### TASK
Among the entries below, find the line with "top: 169px ->" and the line with "margin-left: 48px ->". Return exactly those lines and every line between them, but no pictures.

### SUPPLIED INFORMATION
● ● ●

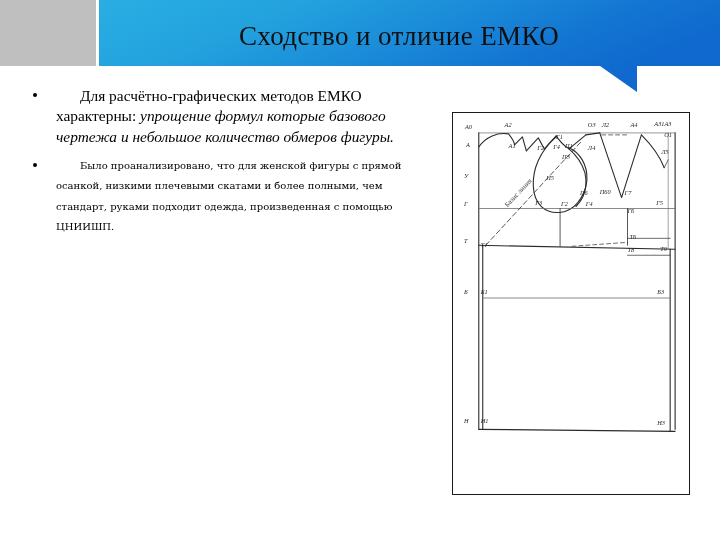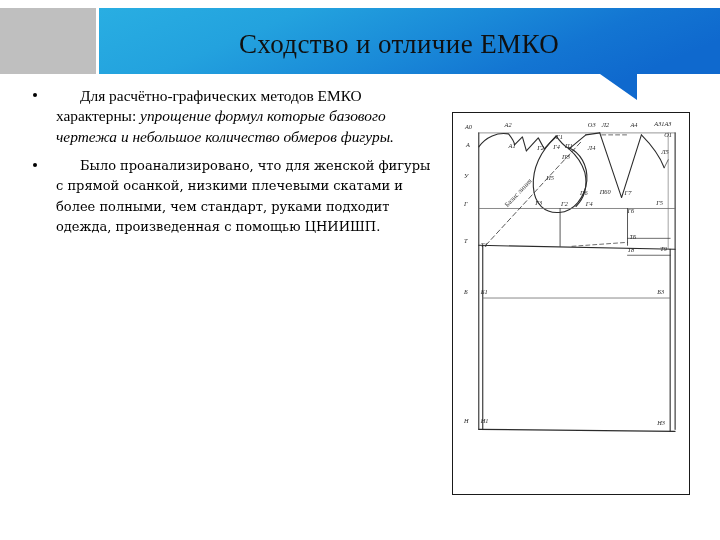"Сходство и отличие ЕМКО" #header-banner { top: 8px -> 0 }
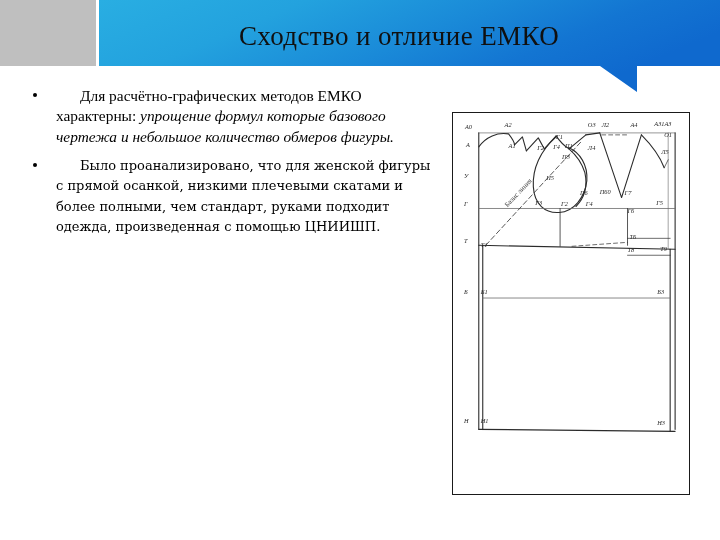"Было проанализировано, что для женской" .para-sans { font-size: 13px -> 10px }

● ● ●

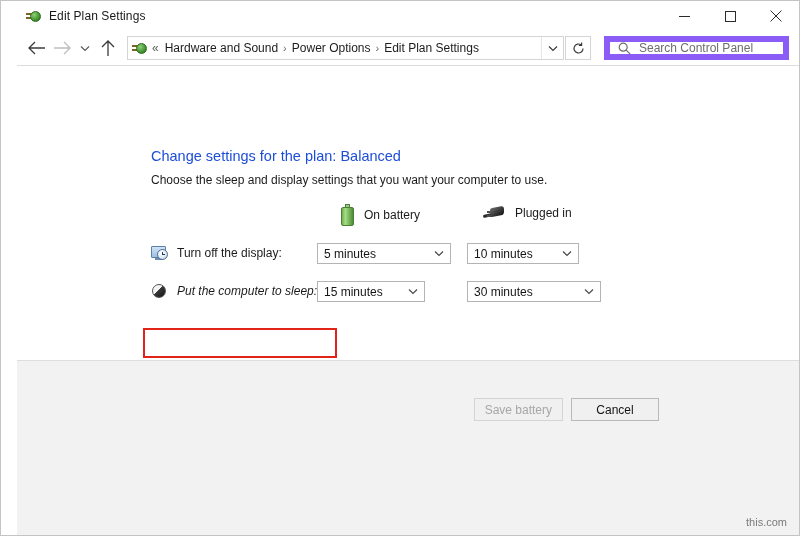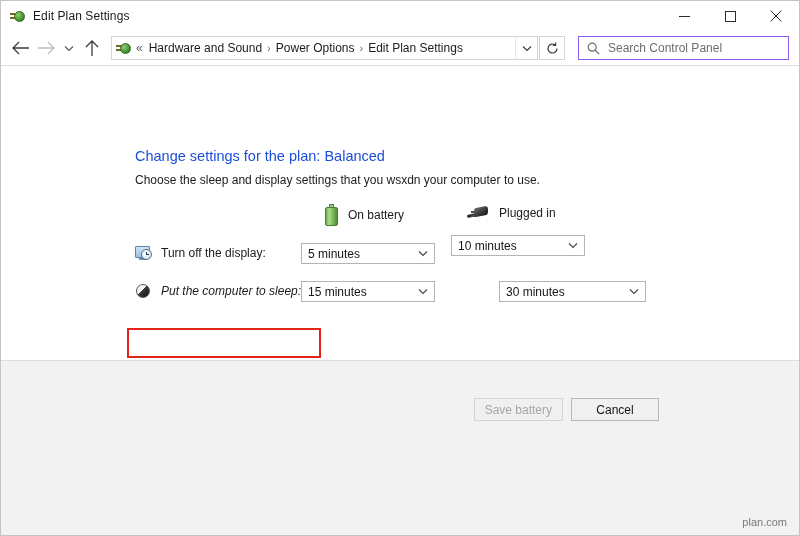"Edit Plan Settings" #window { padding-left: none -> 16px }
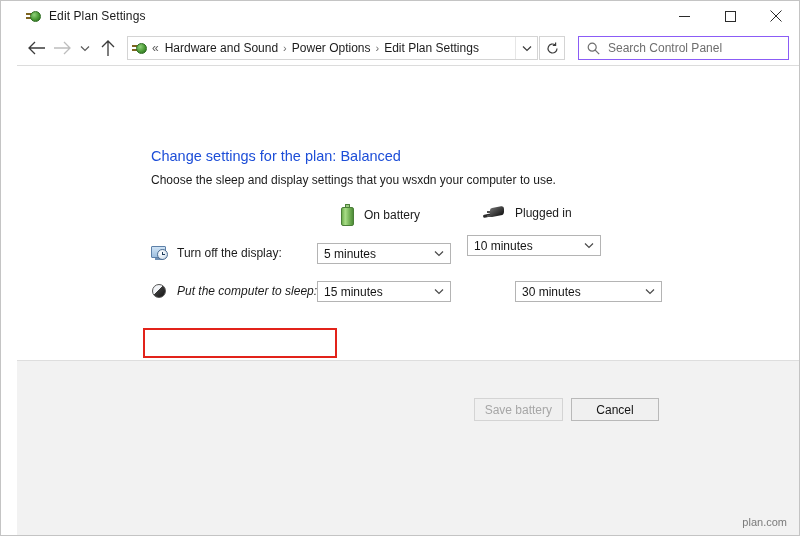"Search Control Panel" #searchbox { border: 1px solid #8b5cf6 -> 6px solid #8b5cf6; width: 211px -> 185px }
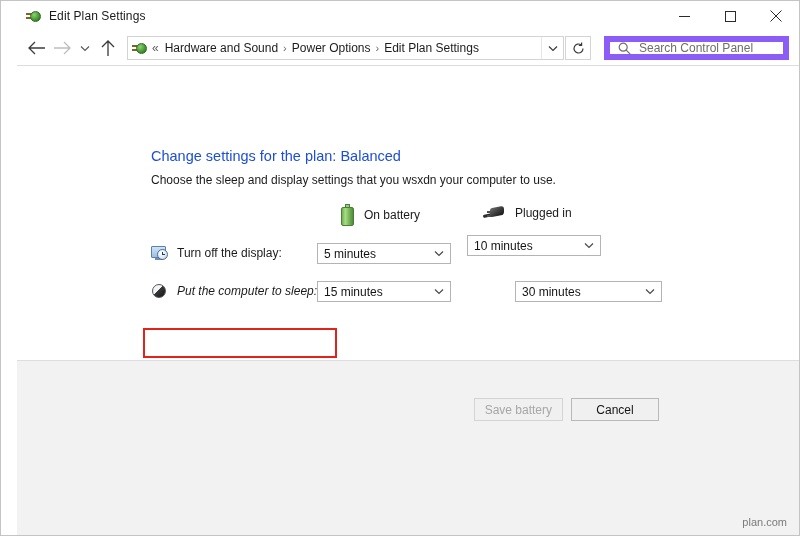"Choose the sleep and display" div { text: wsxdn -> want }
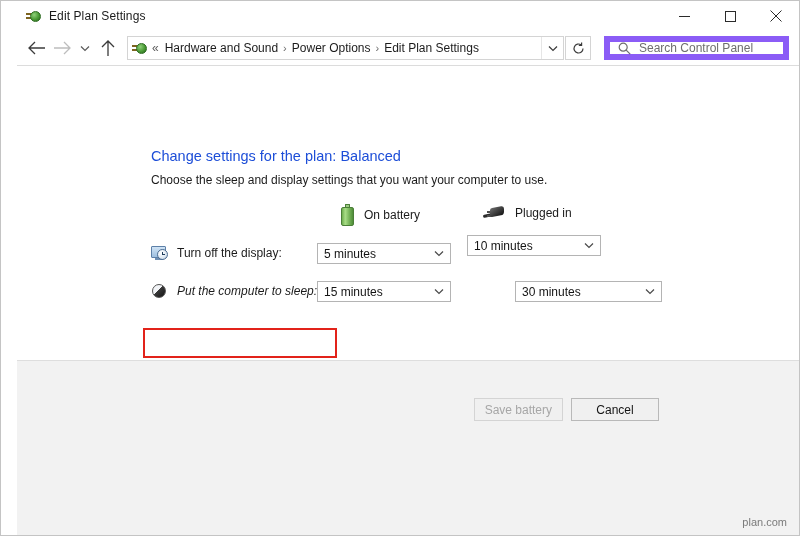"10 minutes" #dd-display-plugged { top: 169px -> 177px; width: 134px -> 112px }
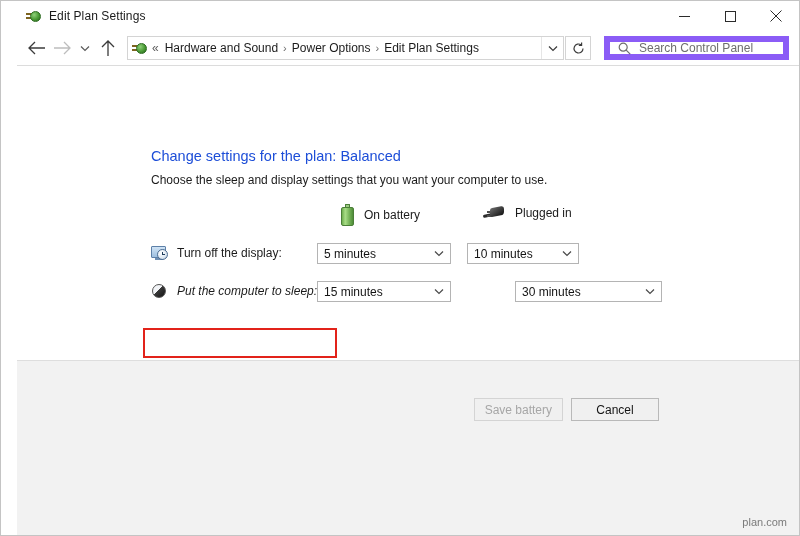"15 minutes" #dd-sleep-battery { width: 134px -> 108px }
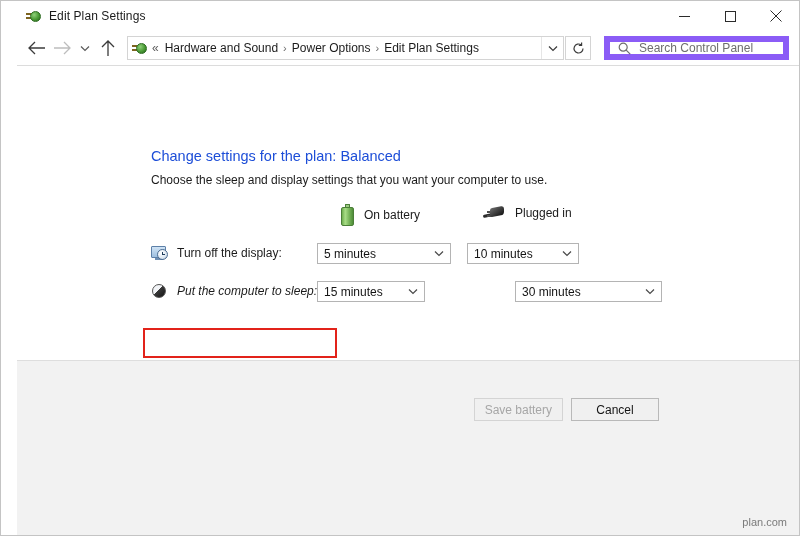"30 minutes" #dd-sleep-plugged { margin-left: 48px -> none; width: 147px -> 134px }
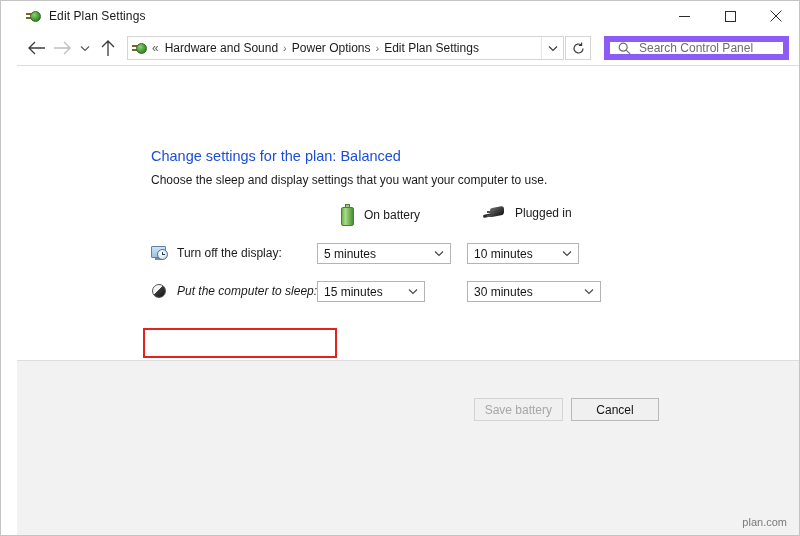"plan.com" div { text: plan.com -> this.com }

● ● ●

### FINISHED EXERCISE
"10 minutes" #dd-display-plugged { top: 169px -> 177px; width: 134px -> 112px }
"15 minutes" #dd-sleep-battery { width: 134px -> 108px }
"30 minutes" #dd-sleep-plugged { margin-left: 48px -> none; width: 147px -> 134px }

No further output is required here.